Les pyramides qui sont utilisées comme métaphore pour expliquer la radicalisation sont comme les pyramides démographiques, où la plupart des personnes se trouvent à la base de la pyramide. En revanche, le sommet sera composé de seulement quelques personnes par rapport à la population totale. Les pyramides disposent de quatre niveaux.

Dans le cas de la pyramide de radicalisation, le premier niveau est constitué par les neutres. Ce groupe se compose de personnes qui ne suivent pas une idéologie radicale et qui seraient la base de la pyramide. Si nous montons d’un niveau, nous trouvons les sympathisants, qui acceptent certaines idées radicales, comme le fait qu’il existe un conflit dont ils sont les victimes.

Viennent ensuite les justificateurs, ceux qui croient que les actions des radicaux sont moralement justifiées, et par idéologie. Enfin, au sommet de la pyramide,se situent ceux qui croient qu’il s’agit d’un devoir individuel de soutenir et de participer à des actions radicales, ceux qui ont une obligation morale personnelle. Ces derniers pensent que la menace sous laquelle ils vivent justifie une obligation individuelle d’agir.

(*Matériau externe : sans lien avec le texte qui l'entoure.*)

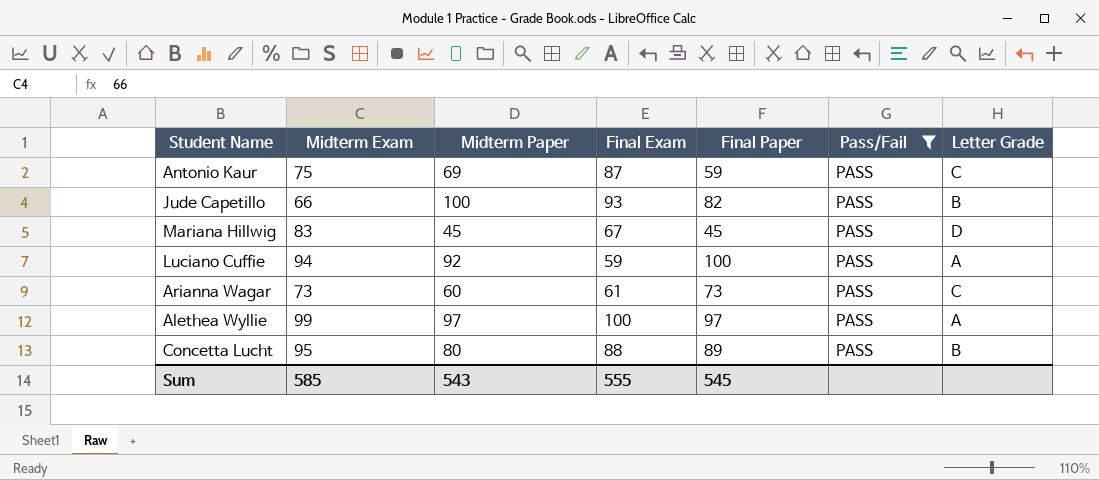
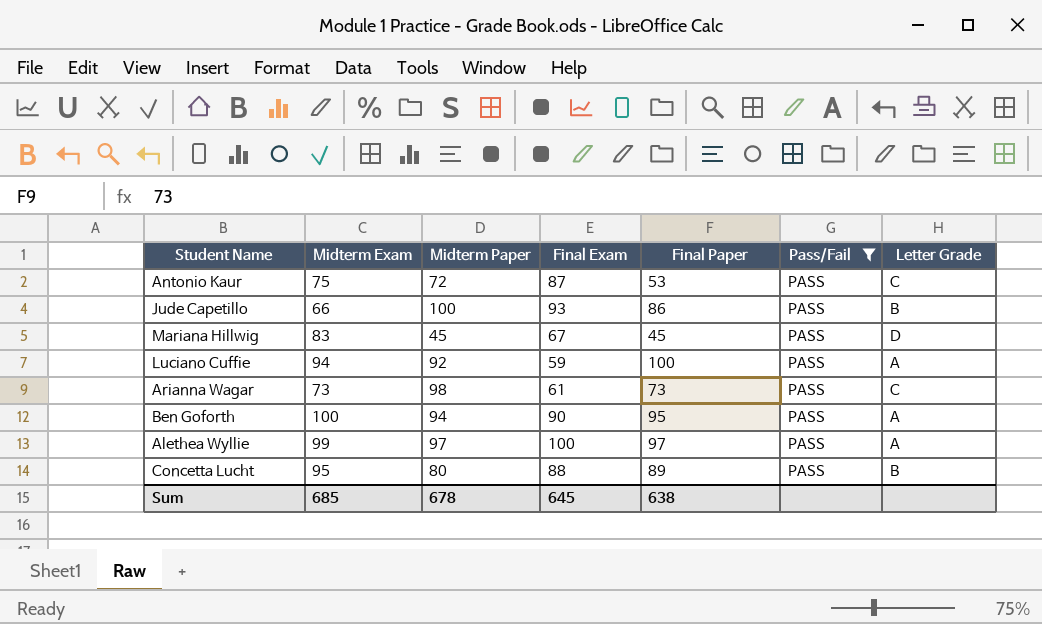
Antonio Kaur | Midterm Paper: 69 -> 72
Antonio Kaur | Final Paper: 59 -> 53
Jude Capetillo | Final Paper: 82 -> 86
Arianna Wagar | Midterm Paper: 60 -> 98
row Ben Goforth: none -> 100 | 94 | 90 | 95 | PASS | A
Sum | Midterm Exam: 585 -> 685
Sum | Midterm Paper: 543 -> 678
Sum | Final Exam: 555 -> 645
Sum | Final Paper: 545 -> 638

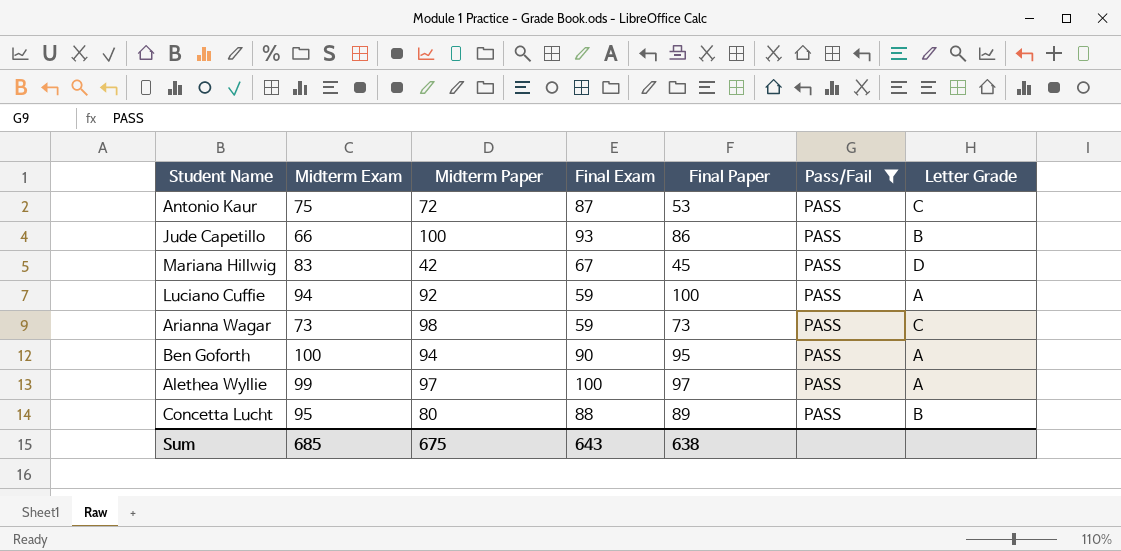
Mariana Hillwig | Midterm Paper: 45 -> 42
Arianna Wagar | Final Exam: 61 -> 59
Sum | Midterm Paper: 678 -> 675
Sum | Final Exam: 645 -> 643

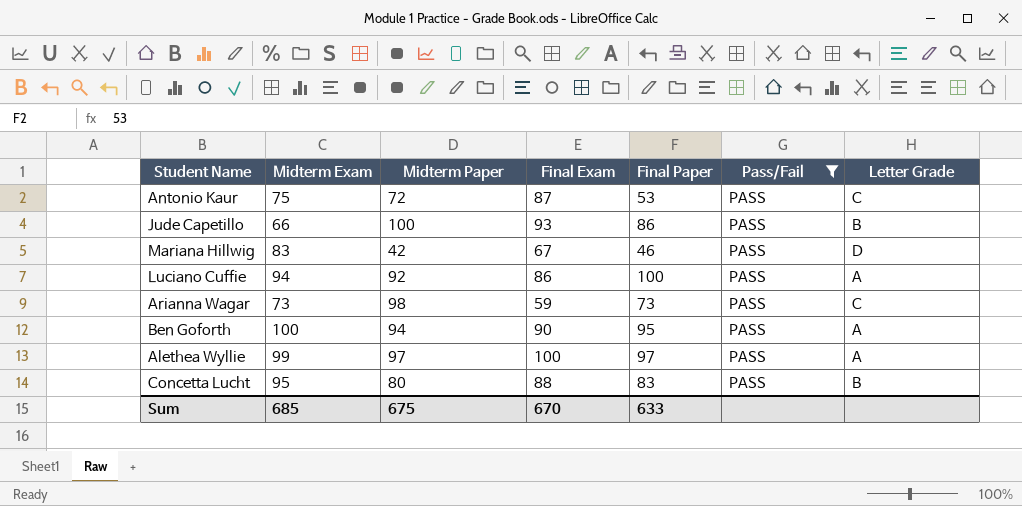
Mariana Hillwig | Final Paper: 45 -> 46
Luciano Cuffie | Final Exam: 59 -> 86
Concetta Lucht | Final Paper: 89 -> 83
Sum | Final Exam: 643 -> 670
Sum | Final Paper: 638 -> 633

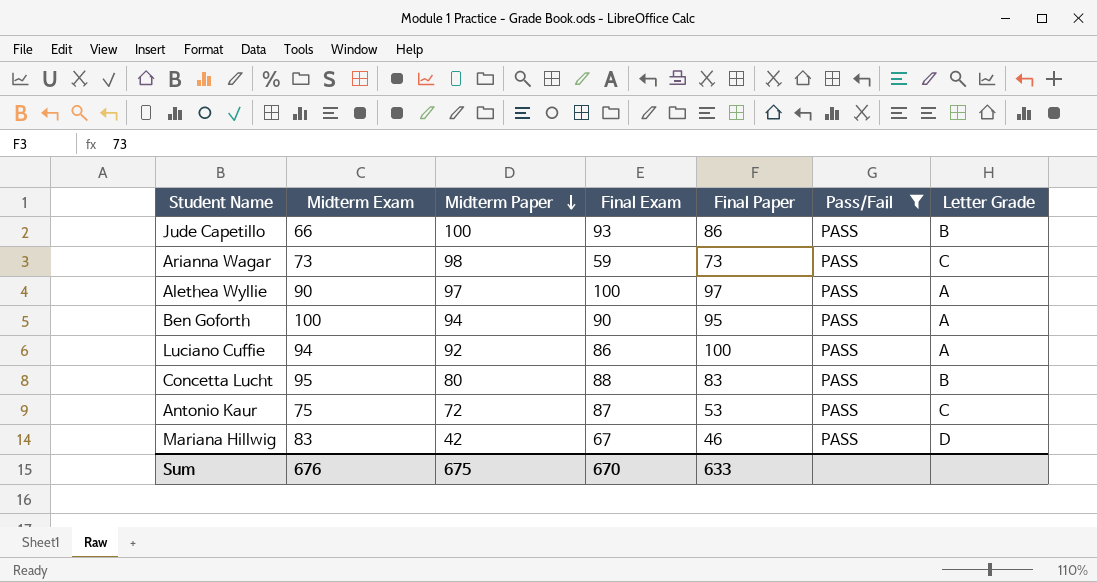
row order: none -> Midterm Paper descending
Alethea Wyllie | Midterm Exam: 99 -> 90
Sum | Midterm Exam: 685 -> 676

La radicalisation de l’action

La pyramide d’action se réfère quant à elle aux actes que les individus accomplissent, à leur comportement. Alors que la pyramide du récit ne fait référence qu’aux croyances des personnes et au récit qu’elles utilisent, celle de l’action se réfère uniquement aux comportements. De même que la pyramide précédente, la pyramide de radicalisation de l’action possède quatre niveaux.

Dans le premier niveau, situé à la base, se trouvent les inertes/inactifs. Il s’agit de la majorité des personnes, celles qui n’agissent pas, ne font rien en faveur d’une idéologie radicale. Nous rencontrons ensuite les activistes. Il s’agit de ceux qui mènent des actions légales et non-violentes. Ces actions prennent généralement la forme de grèves et de manifestations relevant de la légalité de chaque pays, et dans lesquelles il n’existe aucun acte de violence.

Le niveau suivant de la pyramide se compose de radicaux. Il s’agit de ceux qui accomplissent des actes de violence et donc, des illégales. Ils détruisent les biens publics ou procèdent même à des agressions. Le dernier niveau, celui du sommet de la pyramide, se compose de terroristes, étant ceux qui effectuent des actions illégales et violentes, à l’instar des radicaux, mais en étant intégré dans une organisation classée comme terroriste, qui cible les civils.

pyramide de radicalisation

La relation entre les deux pyramides

Grimper dans une pyramide ne signifie pas grimper dans l’autre. Une personne peut justifier un conflit sans agir. Nous trouvons de nombreux exemples au sein d’institutions qui promeuvent des idées radicales mais qui ne mènent à aucune action. En revanche, il est plus compliqué que des personnes deviennent des terroristes sans avoir une idéologie radicale, mais ce n’est toutefois pas impossible. Effectuer des actions radicales et se convertir en terroristes nécessite une justification pour éviter la dissonance cognitive.

Cependant, l’escalade dans les deux pyramides se produit généralement en même temps. Que ce qu’une personne pense aille de pair avec ce qu’elle fait. De plus, la participation à un groupe radical permet d’apprendre le récit et l’idéologie radicale, bien que cela ne soit pas nécessaire pour initier une action radicale.

Enfin, nous trouvons une autre particularité : il est possible de sauter des étapes pour gravir la pyramide. Il est possible que quelqu’un d’inerte, qui n’effectue aucun type d’action pour la défense de son groupe, se livre à des actions radicales. Nous devons donc prendre en compte les dangers que peut présenter une radicalisation si rapide.